His kepi flying off his head behind him     

    Like a dove.

In my leather clogs I had soon 

Made my escape, but Armand

Was quickly collared, swiped

And carried away kicking

To spend a penitential afternoon

Scrubbing off the crowshit

From the pedestal of

The President’s favourite nephew’s

    Tungsten statue.

Down at the shrunken river’s edge

The old women scrubbed the icons

    In the purple water

Telling filthy jokes in high-pitched,

Pickled grunts, and cackling

    Like bankers.

III

In the Old Country

Before the Plague

After we’d both been expelled 

    From the Cadet Academy

Armand ran away to join the partisans

In their vicious insurrection, rising up

To smash the action of the 

Ministry of Chthonic Culture’s 

    Cruel private militia

And I took up a boring post

Counting speckled air

    In the ventilators

Whining with a contemptuous disdain

Above ceaseless production lines

    In the burlap mills.

After finishing a late shift

I stood waiting for the last tram back

    Into town

Staring with feet-rocking ennui

Down the unlit street which

    Broke into gloomy flashes distending to the night.

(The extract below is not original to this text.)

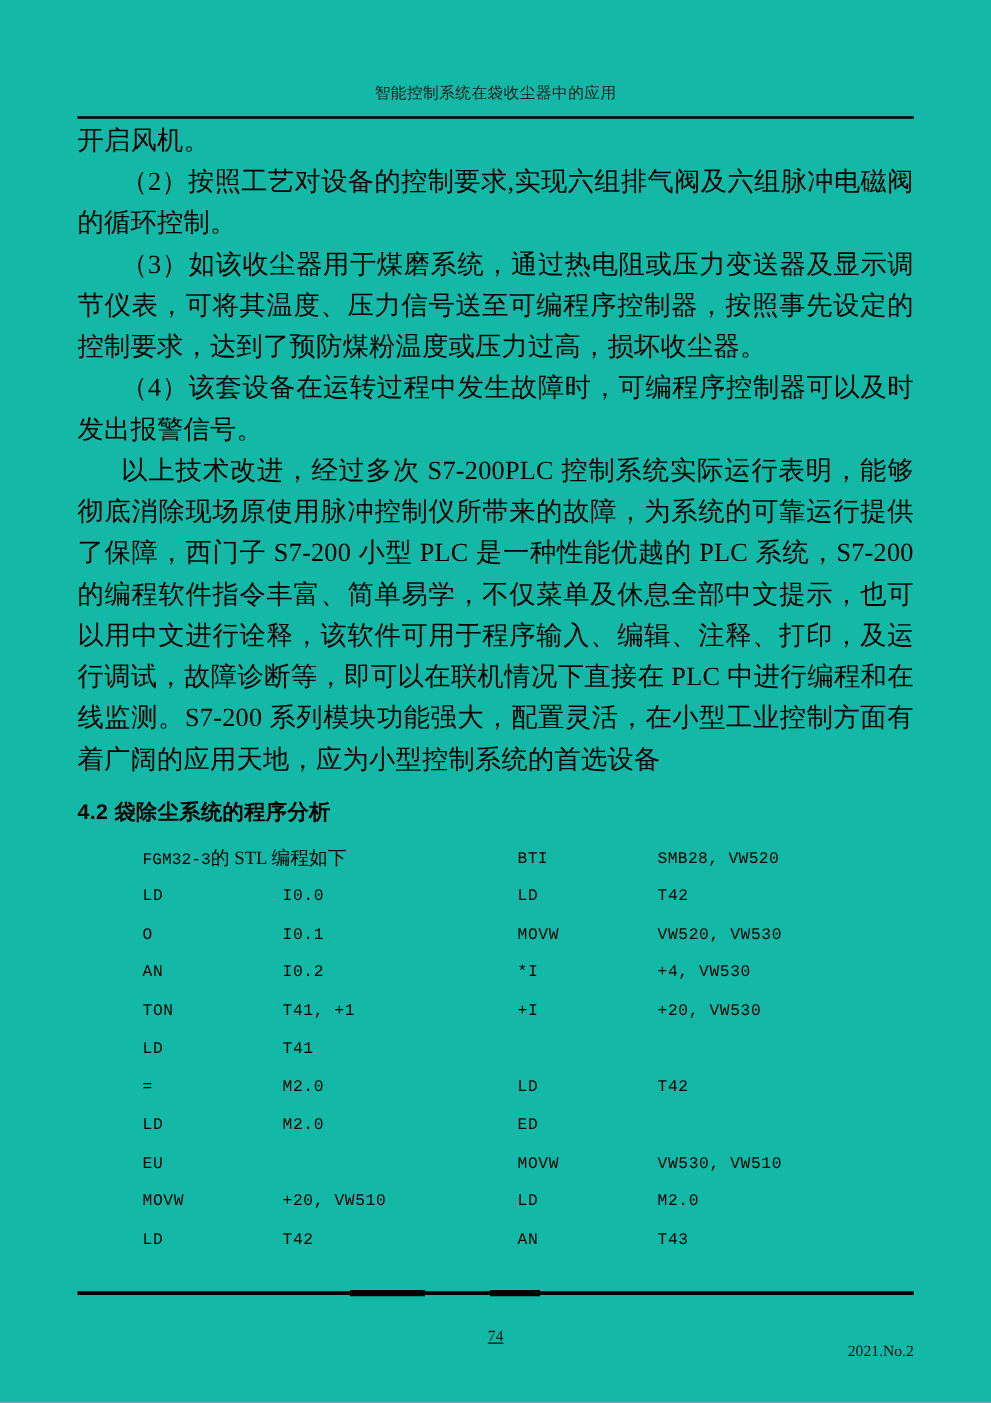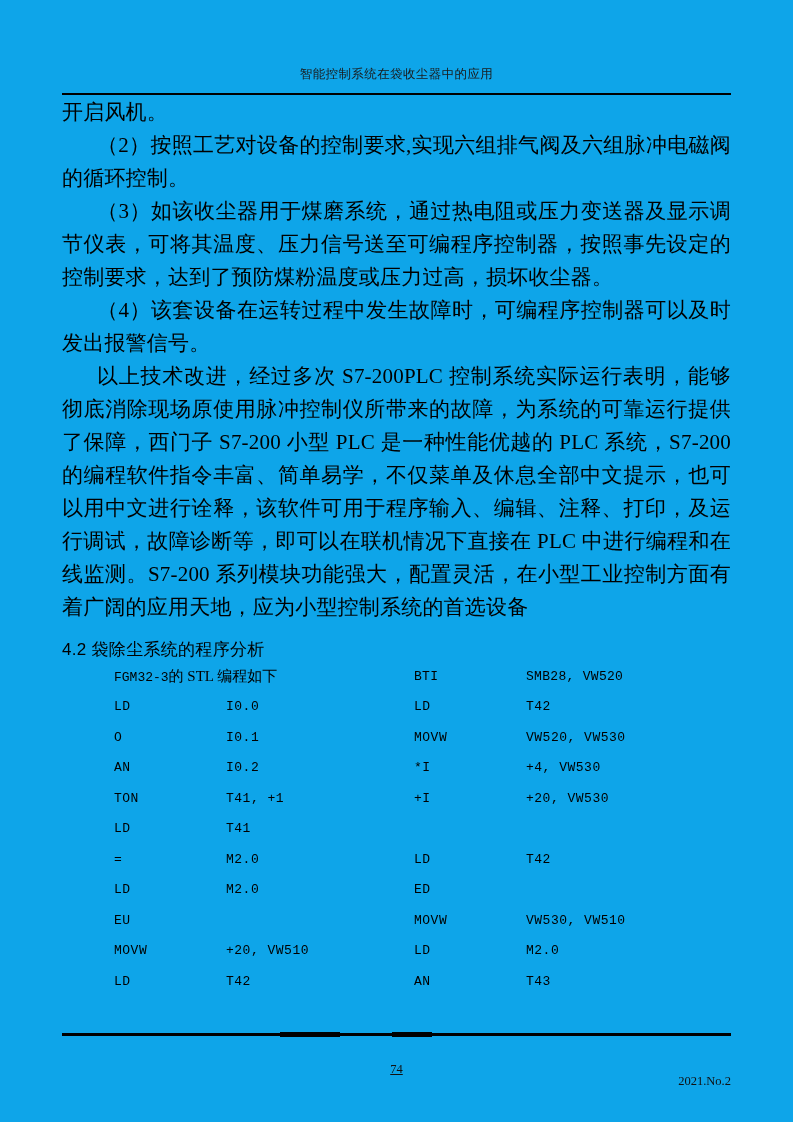"智能控制系统在袋收尘器中的应用" .page { background: #0ea5e9 -> #14b8a6 }
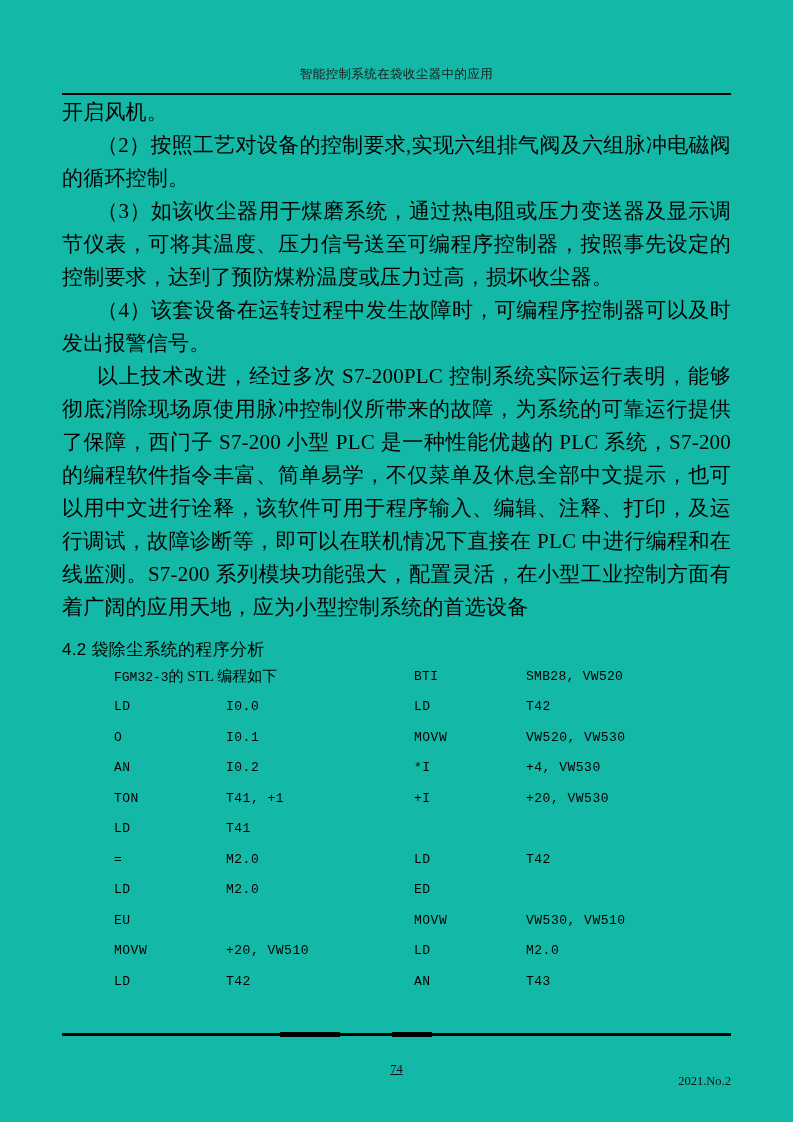"4.2 袋除尘系统的程序分析" h2.section-title { font-weight: normal -> bold; margin: 14px 0 0 0 -> 14px 0 10px 0 }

Then I saw an old, one-legged man,

Leaning on a broken lampstand as a crutch,

Stomping along beside the ditch

    Towards the stop.

Once we stood nose to nose

I didn’t even feign eye-contact,

Looking out around his peaked hat

    For my tram.

Still, he wheezed into his thick white moustache

Ochred at its tips by cheap cheroots

With barking tales of when, back then

When he was still a Third Class General,

He led a stirring yet disastrous action,

The famous Last Charge of the Second Llama Corps,

    In some old war

Against those dog-headed men 

Who lived across the mountain,

    Apparently Our Ancient Foes.

I glanced and smiled,

Relieved to hear 

The tram perform 

    A buzzsaw scream

Cornering an unseen bend.

He tapped his mottled nose and coughed

    Onto the dusty road

Offered me a pull from

The unlabelled bottle in his

Thin, three-fingered hand,

Its contents, limpid, puce, four-fifths gone and

    Greasily glowing

As I drank.

Here’s how! He croaked,

And vowed next year he was set on

Growing his own head 

Back down beneath his shoulders,

Back to the good old days.

I saw that the approaching tram

    Was full.

IV

In the Old Country

Once the desert filled

    Suburban streets

And they razed the university

    To make room

For the plague pits

We were ushered onto the buses

And driven to the airfields.

Armand was now in exile,

Conspiring in foreign food queues, 

After the Acetone Atrocity 

At the Botanical Gardens

    Three years before

While my wife and children had been among

The very first succumbing to the Plague.

Camphorated tapestries hung in the 

Stinking breeze

Beside the huts,

Hassled humanitarians 

Gently obliging us 

    To climb

The frail, flapping rope ladders to the ships,

Assuring us our bags,

Just meagre sacks with scraps of sacramental

    Memories

Would follow on.

A bearded engineer opined

With unconvincing logic about

New opportunities that would open to us

    In our refuge homes

As mad old crones,

Crook-backed, crooned as they

Cockroached up aboard,

    Insisting 

We were being sent off

Way way beyond the Moon’s right arm.

Soon, looking down, I watched

    As the steppe started to dissolve.